> **Assigned task**
Across the records, find how many lines include the string "none" and answer with only the figure.

BEGIN Task material

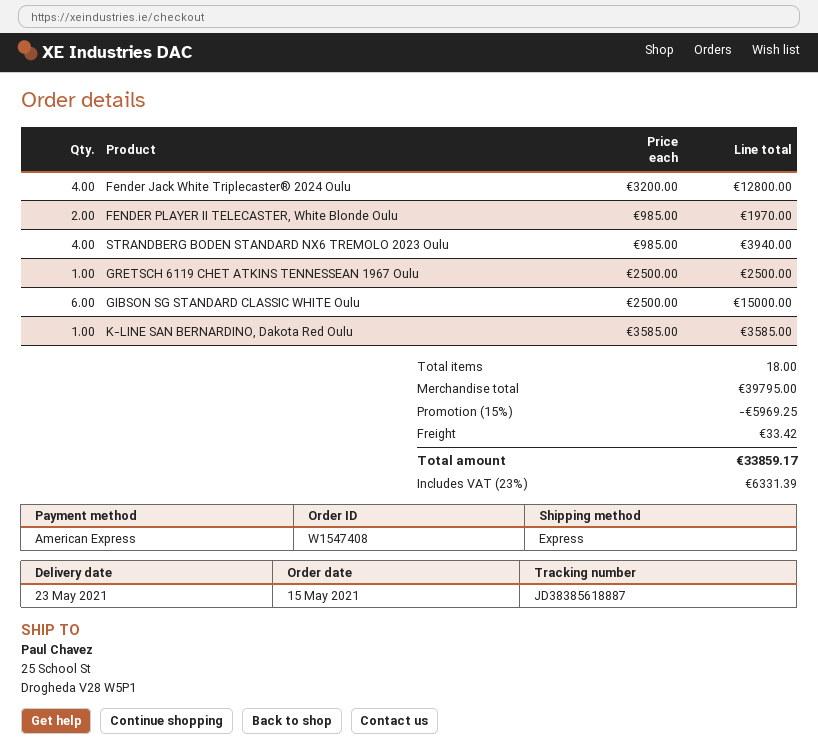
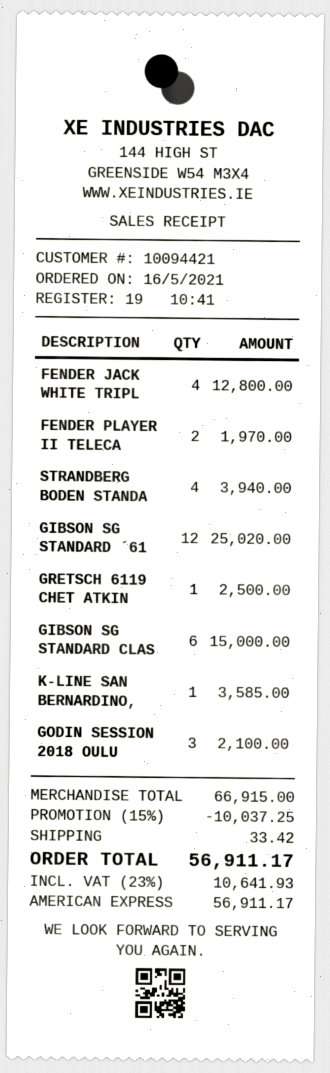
order date: 2021-05-15 -> 2021-05-16
GIBSON SG STANDARD ´61: none -> 12 for 25020.00
GODIN SESSION 2018 OULU: none -> 3 for 2100.00
subtotal: 39795.00 -> 66915.00
discount: 15% = 5969.25 -> 15% = 10037.25
tax: 23% = 6331.39 -> 23% = 10641.93
total: 33859.17 -> 56911.17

END Task material

> **Answer space**
2